The present invention relates to a process for the catalytic hydrotreating of silicon containing hydrocarbon feed stock.
A catalytic reformer and its associated hydrotreater are found in every modern refinery. With the advent of bimetallic reforming catalysts, sulphur and nitrogen are required to be very low in the reformer feed normally less than 0.5 ppm. Naphtha hydrofiner, processing straight-run feeds, meet these requirements while achieving cycle lengths of greater than 3 years even with low activity or regenerated catalysts.
Because of its low installation cost relative to other options, the delayed coker is often the system of choice for upgrading residual oils. However, delayed coker products cause additional processing difficulties in downstream units, particularly hydrotreaters and reforming catalysts are found to be sensitive to silicon deposits. For example, the residue from silicone oils used to prevent foaming in coker drums largely distils in the naphtha range and can cause catalyst deactivation in downstream naphtha hydrofiners and reforming units.
As further an example, naphtha is contaminated by silicon when silicone oil is injected in the well during petroleum extraction in deep water.
The origin of silicon deposits on naphtha hydrotreating catalysts can be traced back to the silicone oil added to the heavy residue feed of the delayed coker or to the silicone oil added to the silicone dwell (Kellberg, L., Zeuthen, P. and Jakobsen, H. J., Deactivation of HDT catalysts by formation of silica gels from silicone oil. Characterisation of spent catalysts from HDT of coker naphtha using 29Si and 13C CP/MAS NMR, J. Catalysis 143, 45-51 (1993)).
Because of gas formation, silicone oil (polydimethylsiloxane, PDMS) is usually added to the coker drums to suppress foaming. This silicone oil usually cracks or decomposes in the coker to form modified silica gels and fragments. These gels and fragments mainly distil in the naphtha range and are passed to a hydrotreater together with the coker naphtha. Other coker products will also contain some silicon, but usually at lower concentrations than in naphtha products.
Silica poisoning is a severe problem when hydroprocessing coker naphthas. The catalyst operation time will typically depend on the amount of silicon being introduced with the feedstock and on silicon “tolerance” of the applied catalyst system. In absence of silicon in the feed, most naphtha hydroprocessing catalyst cycle lengths exceed three years. Deposition of silicon in form of a silica gel with a partially methylated surface from coker naphthas deactivates the catalyst and reduces the typical HDS/HDN unit cycle lengths often to less than one year.
By selection of an appropriate catalyst, unit cycle lengths can be significantly extended over most typical naphtha hydrotreating catalysts.
Typical conditions for naphtha pre-treatment reactors are total pressures between 15 and 50 bars; average reactor temperature between 50° C. and 400° C. The exact conditions will depend on type of feedstock, the required degree of desulphurisation and the desired run length.

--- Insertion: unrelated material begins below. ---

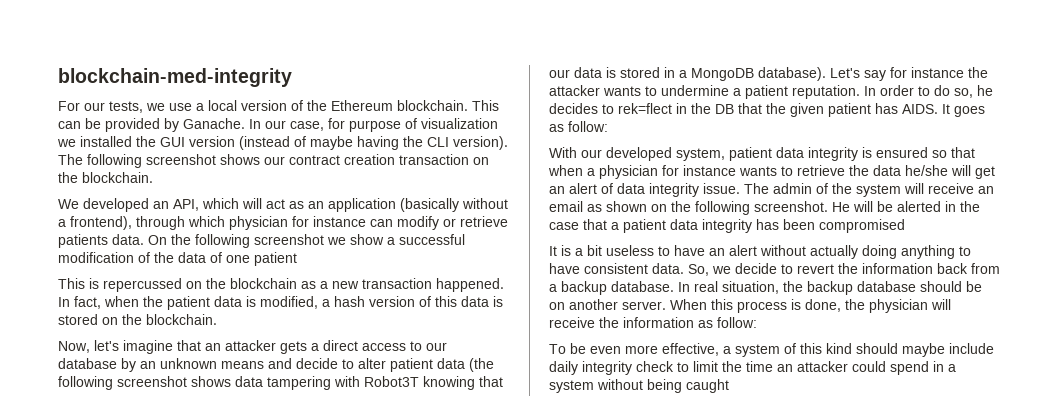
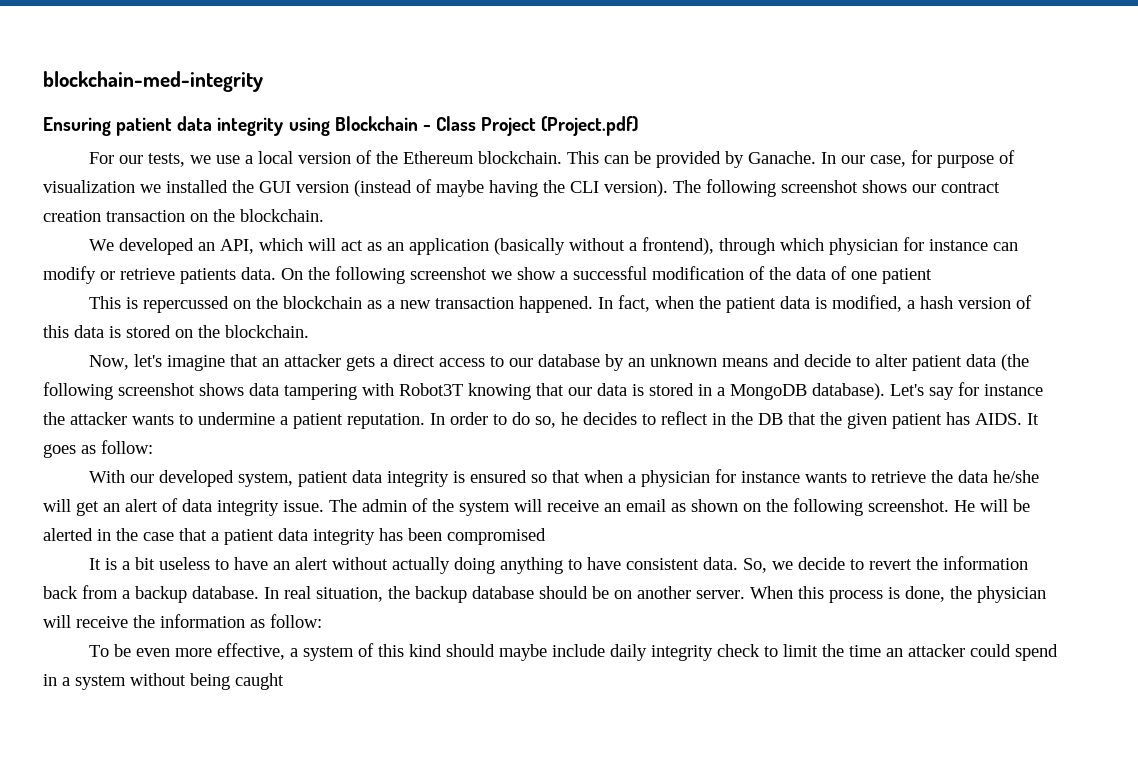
(292, 77) none -> [43,116,639,136] // Ensuring patient data integrity using Blockchain - Class Project (Project.pdf)
[618,103,672,114] rek=flect -> [661,411,708,425] reflect

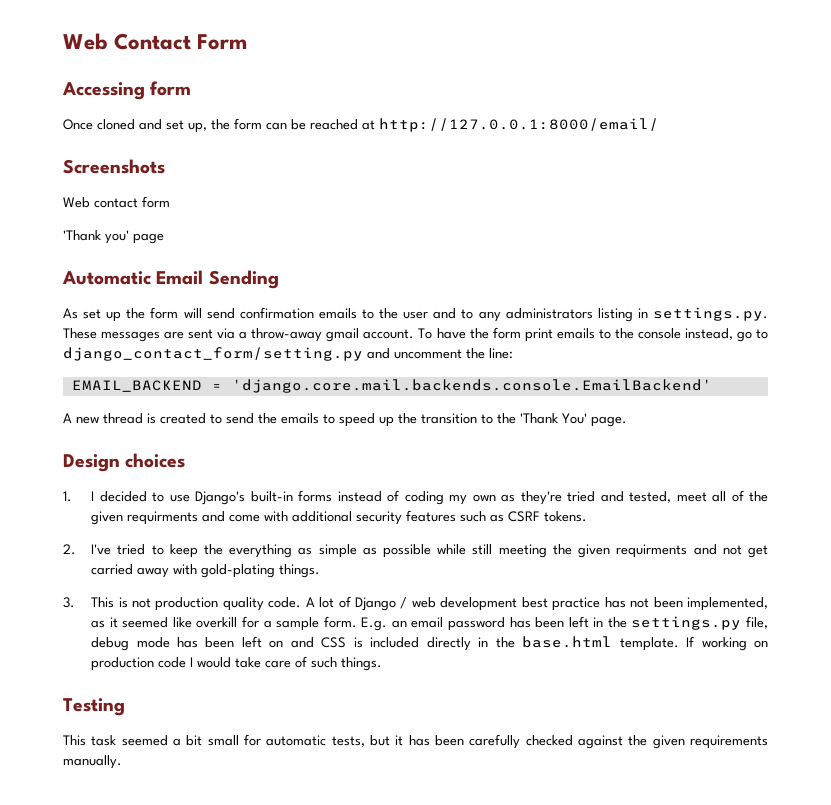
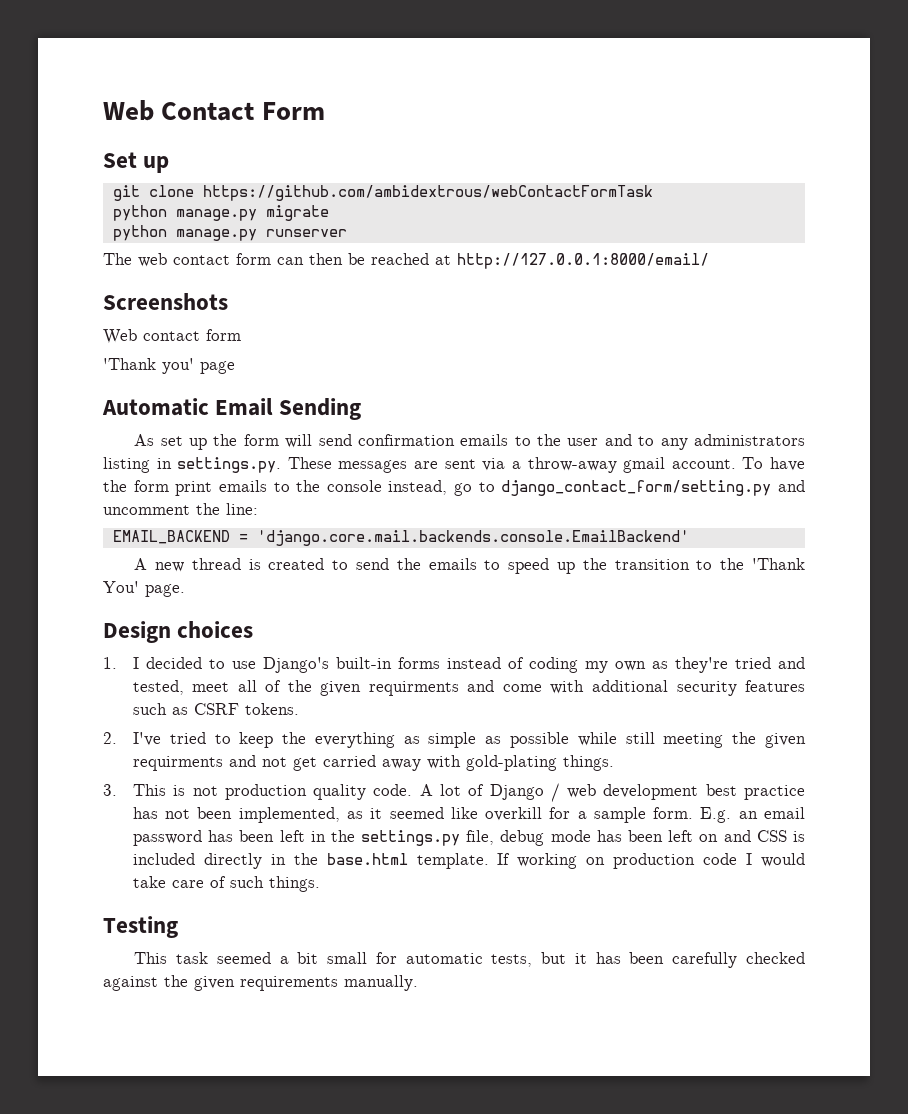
[62,81,192,100] [63,119,230,133] Accessing form // Once cloned and set up, the -> [103,152,170,173] [112,185,653,201] [112,205,329,221] [112,225,347,241] [103,253,230,267] Set up // git clone https://github.com/ambidextrous/webContactFormTask // python manage.py migrate // python manage.py runserver // The web contact
(287, 126) none -> [309,253,343,265] then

The end of the run is normally reached when the naphtha leaving the reactor contains detective amounts of silicon.
For a refiner, the run length is a very important consideration. A shorter run length incurs high cost due to frequent catalyst replacement and extended downtime (time off-stream) for catalyst replacement resulting in loss of revenue because of less production of naphtha and feed to the reforming unit.
It is known from EP 1,188,811 to increase operation time of hydrotreating reactors for treatment of silicon containing feedstock, when moistening the hydrotreating catalyst is moisturised with an amount of water added to the feed stock.

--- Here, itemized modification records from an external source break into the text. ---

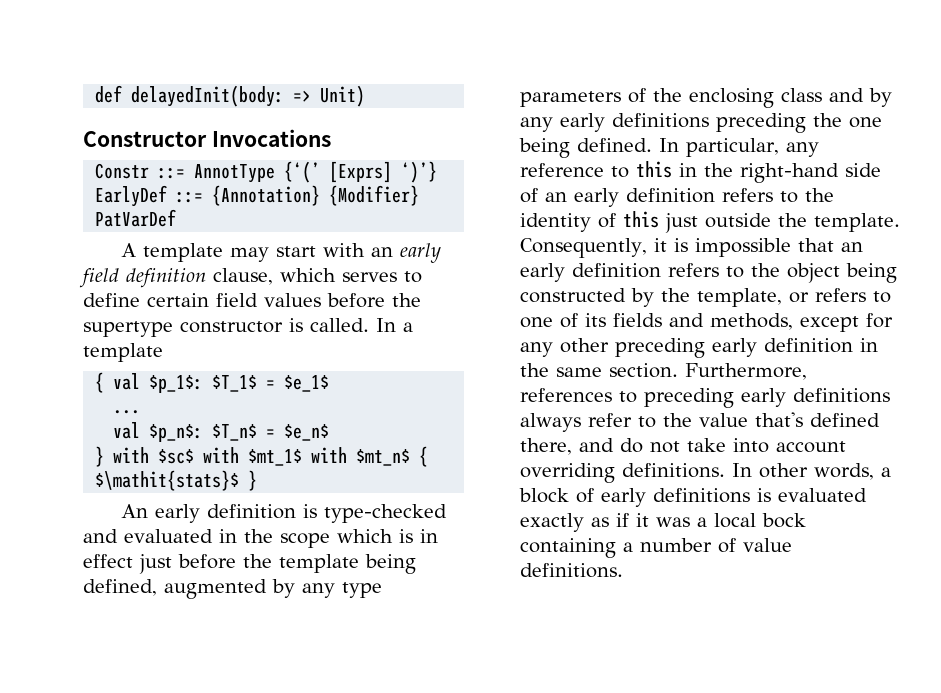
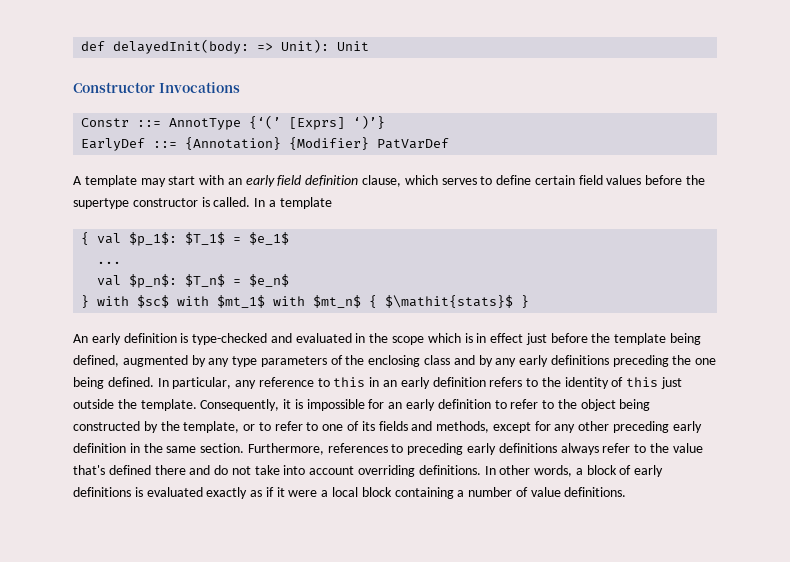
[320,85,366,107] Unit) -> [281,39,370,53] Unit): Unit
[704,163,881,183] [520,188,538,203] the right-hand side of -> (380, 382) none
[797,238,863,252] [520,263,719,282] that an early definition refers -> [368,399,539,411] for an early definition to refer
[815,288,866,302] refers -> [258,421,303,431] to refer
[520,438,572,455] there, -> [154,465,186,475] there
[656,517,690,527] was -> [288,490,318,497] were
[762,513,806,528] bock -> [361,487,392,497] block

Silicon uptake depends on type of catalyst and temperatures in the hydrotreater. An increase in temperature results in a higher uptake of the contaminants.
In a hydrotreating unit employing a single reactor, however, the inlet temperature is controlled by the sulphur removal reactions, which at a reactor outlet temperature of above 350° C. will result in recombination of sulphur compounds depending on the feed stock composition.
In the known hydrotreaters with a single reactor for the removal of silicon compounds and HDS/HDN, the process fluid leaving the silicon removal catalyst bed has to be cooled by quenching with cold hydrogen make-up gas and with cooled liquid product. Quenching with liquid product disadvantageously reduces the actual hydrogen partial-pressure, which must be compensated by raising the total operation pressure.
The general object of the invention is to improve efficiency and to increase operation time of hydrotreating reactors for treatment of silicon containing feedstock by improving run time length and silicon capacity of hydrotreating catalysts.